I saw some guy riding a penny-farthing on the Mt. Vernon Trail today. If you're not familiar with them, they are the 19th-century-type bikes with the enormous front wheel and tiny back wheel. The cyclist sits up high above the front wheel with the seat about 5 feet off the ground. Needless to say, they look very unstable. There's a reason why modern bikes have smaller wheels and a much lower design. (The modern low two-wheel bikes were originally called safety bicycles because they were much safer than the penny-farthings.)
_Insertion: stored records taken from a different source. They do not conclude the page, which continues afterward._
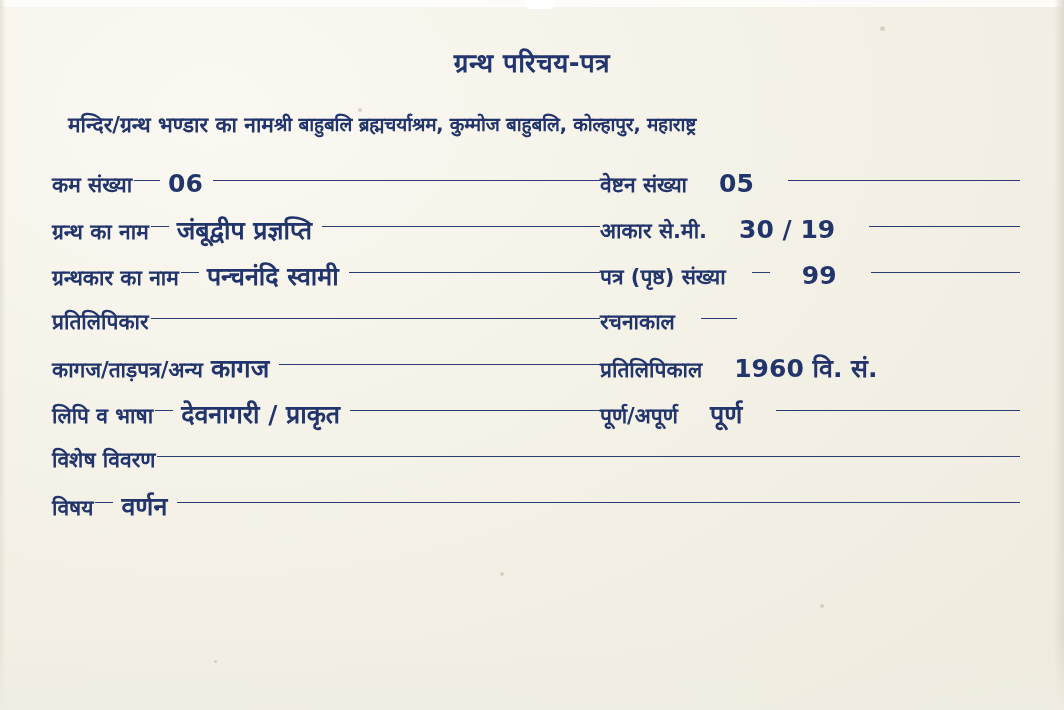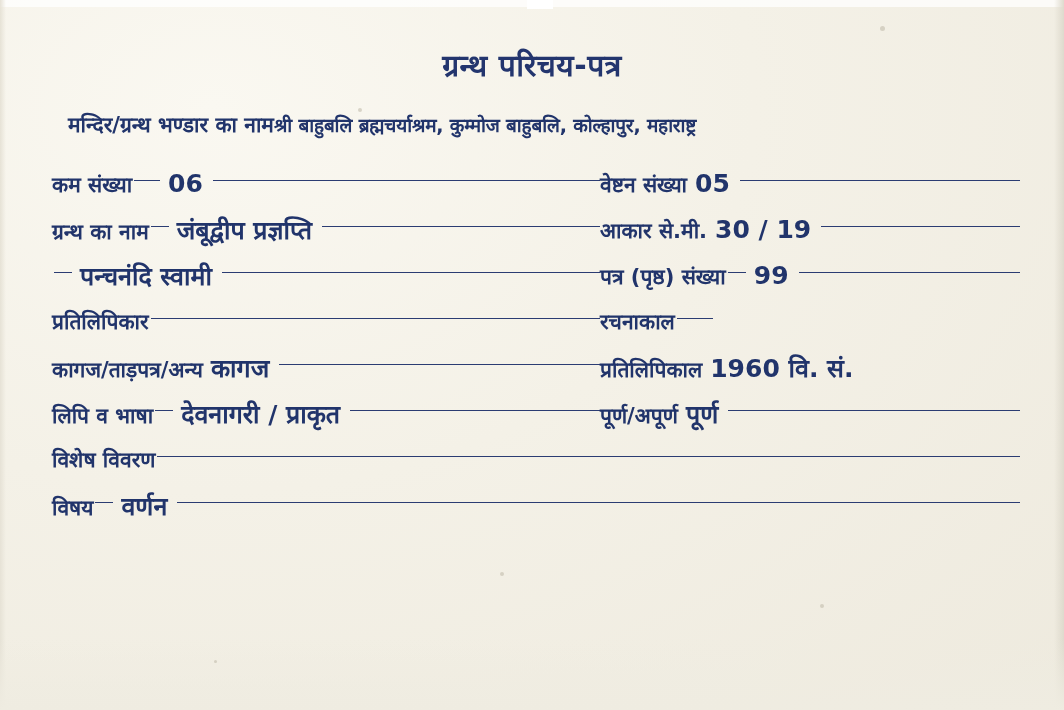--- a/index.html
+++ b/index.html
@@ -52,7 +52,7 @@
     position: absolute;
     left: 0; right: 0; top: 44px;
     text-align: center;
-    font-size: 30px;
+    font-size: 26px;
     font-weight: 700;
     letter-spacing: .5px;
     color: #23356e;

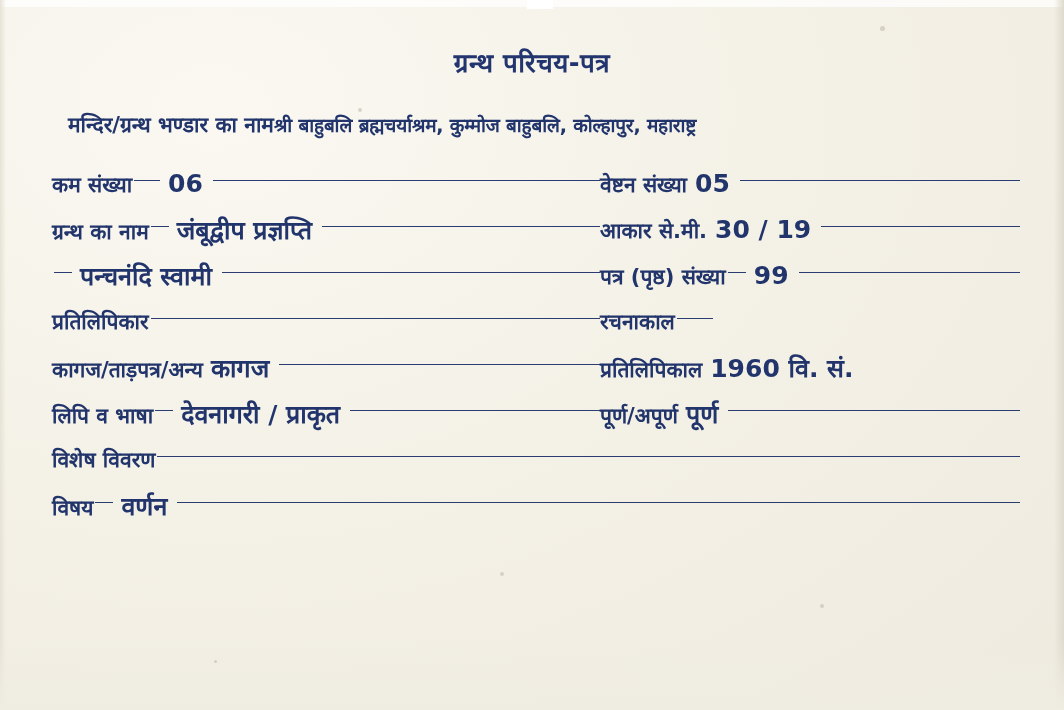--- a/index.html
+++ b/index.html
@@ -63,7 +63,7 @@
     left: 68px; top: 110px;
     width: 980px;
     display: flex;
-    align-items: flex-end;
+    align-items: center;
     font-size: 21px;
     font-weight: 700;
   }

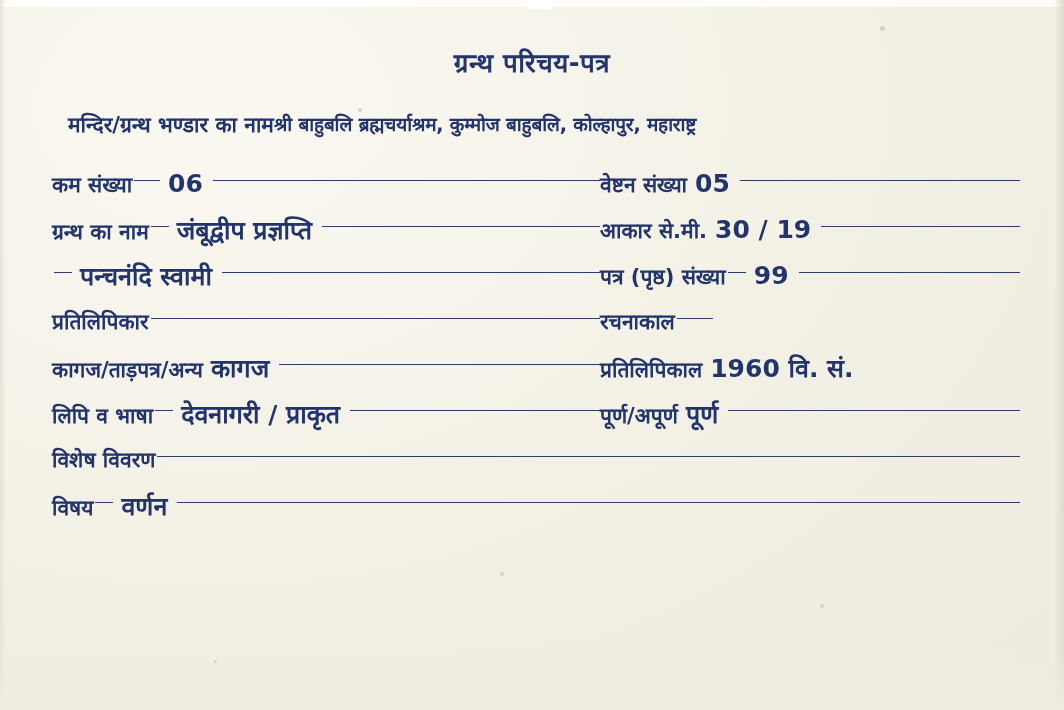--- a/index.html
+++ b/index.html
@@ -90,7 +90,7 @@
     position: relative;
   }
   .col-left  { width: 548px; }
-  .col-right { width: 420px; }
+  .col-right { width: 420px; gap: 24px; }
 
   .label {
     font-size: 21px;

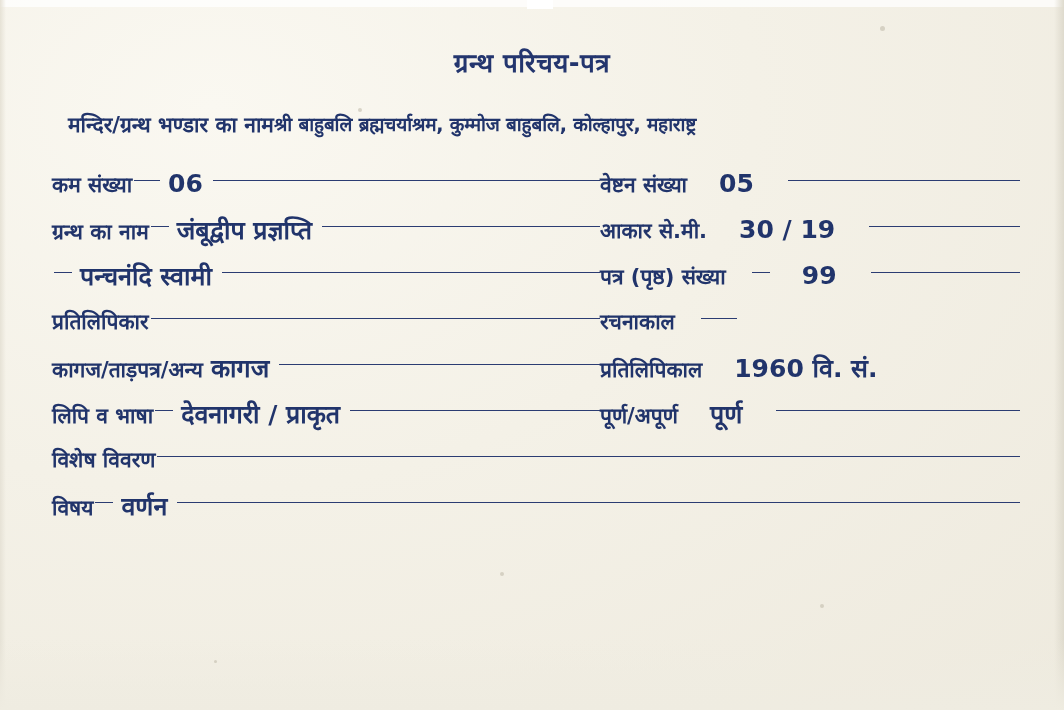--- a/index.html
+++ b/index.html
@@ -195,6 +195,7 @@
 
     <div class="row">
       <div class="col col-left">
+        <span class="label">ग्रन्थकार का नाम</span>
         <span class="rule tiny"></span>
         <span class="value">पन्चनंदि स्वामी</span>
         <span class="rule"></span>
This is the first time I've ever seen anyone riding a penny-farthing. I don't think I would ever get on one, let alone ride it on a trail with all of the turns and rolling inclines and declines.
In the past, I've only seen one person on a unicycle (at Hains Point) and a couple of young women (appeared to be college age) riding those double bikes, with one bike frame welded on top of another bike frame so that the bike had two standard wheels but the seat was about twice as high as with a regular modern bike. (Not a tandem bike.) The pedals are located about where a regular seat would be. They were riding it up the hills downtown (14th or 15th St. NW). You sit up so high on those bikes that there is literally no way to get off safely. You have to find a tall truck or tree to lean up against to stop at a light or to get down. If there's a red light and no tall trucks parked on the road, you are out of luck. At that point, you either run the red light or tip over and fall from a height of about 8 or 9 feet.
That dude rode the Crystal Ride on Sunday. I have no idea how he managed the on-ramps and the short pitch up to the Air Force Memorial.
Saw someone else riding a 29-er unicycle down 7th Street by Jaleo downtown yesterday. Not what I would want to use during rush hour, but at least he could see over the cars.
sounds like you need mad bike handling skills and be able to trackstand in your sleep to ride those things.